## EXERCISE DESCRIPTION
Please write out exactly the lines of the data below from the line holding "discount: 10% = 186.52 -> 10% = 187.59" through the line holding "subtotal: 384.71 -> 327.41", and leave out the rest.
***
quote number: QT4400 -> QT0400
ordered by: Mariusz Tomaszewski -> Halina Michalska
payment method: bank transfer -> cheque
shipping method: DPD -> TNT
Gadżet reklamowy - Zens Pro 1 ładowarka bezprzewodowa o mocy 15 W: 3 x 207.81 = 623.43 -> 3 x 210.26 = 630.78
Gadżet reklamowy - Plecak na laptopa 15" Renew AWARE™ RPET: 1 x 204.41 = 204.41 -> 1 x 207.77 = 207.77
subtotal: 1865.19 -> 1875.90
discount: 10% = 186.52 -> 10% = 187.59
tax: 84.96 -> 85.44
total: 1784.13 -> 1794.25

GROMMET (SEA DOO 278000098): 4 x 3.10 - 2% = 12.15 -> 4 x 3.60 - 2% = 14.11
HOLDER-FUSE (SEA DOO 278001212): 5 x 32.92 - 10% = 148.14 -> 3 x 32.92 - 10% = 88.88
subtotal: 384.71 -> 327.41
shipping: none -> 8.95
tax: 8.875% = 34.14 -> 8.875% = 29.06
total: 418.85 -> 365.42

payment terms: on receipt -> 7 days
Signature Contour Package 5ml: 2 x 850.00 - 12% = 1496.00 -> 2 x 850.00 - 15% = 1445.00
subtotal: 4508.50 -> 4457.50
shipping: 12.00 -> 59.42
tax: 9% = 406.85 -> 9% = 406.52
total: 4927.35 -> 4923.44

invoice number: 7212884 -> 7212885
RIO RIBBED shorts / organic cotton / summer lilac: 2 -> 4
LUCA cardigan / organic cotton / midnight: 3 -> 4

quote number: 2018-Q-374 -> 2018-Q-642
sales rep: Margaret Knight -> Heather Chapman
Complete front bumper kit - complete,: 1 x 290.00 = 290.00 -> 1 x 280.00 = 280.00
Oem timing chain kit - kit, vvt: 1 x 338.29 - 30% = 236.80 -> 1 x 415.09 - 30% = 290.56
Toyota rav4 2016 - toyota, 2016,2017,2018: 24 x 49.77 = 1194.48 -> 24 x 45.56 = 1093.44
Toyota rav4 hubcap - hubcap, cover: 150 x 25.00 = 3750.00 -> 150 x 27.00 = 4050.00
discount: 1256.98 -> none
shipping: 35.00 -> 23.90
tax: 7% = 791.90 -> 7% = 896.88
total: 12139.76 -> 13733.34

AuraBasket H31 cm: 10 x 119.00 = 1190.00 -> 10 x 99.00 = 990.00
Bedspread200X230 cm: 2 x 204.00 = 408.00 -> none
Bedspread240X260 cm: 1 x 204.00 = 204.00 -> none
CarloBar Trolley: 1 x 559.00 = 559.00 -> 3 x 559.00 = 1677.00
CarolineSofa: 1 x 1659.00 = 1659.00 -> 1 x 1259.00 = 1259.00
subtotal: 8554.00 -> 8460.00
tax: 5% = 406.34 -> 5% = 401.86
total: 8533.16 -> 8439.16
***
## SOLUTION BELOW
discount: 10% = 186.52 -> 10% = 187.59
tax: 84.96 -> 85.44
total: 1784.13 -> 1794.25

GROMMET (SEA DOO 278000098): 4 x 3.10 - 2% = 12.15 -> 4 x 3.60 - 2% = 14.11
HOLDER-FUSE (SEA DOO 278001212): 5 x 32.92 - 10% = 148.14 -> 3 x 32.92 - 10% = 88.88
subtotal: 384.71 -> 327.41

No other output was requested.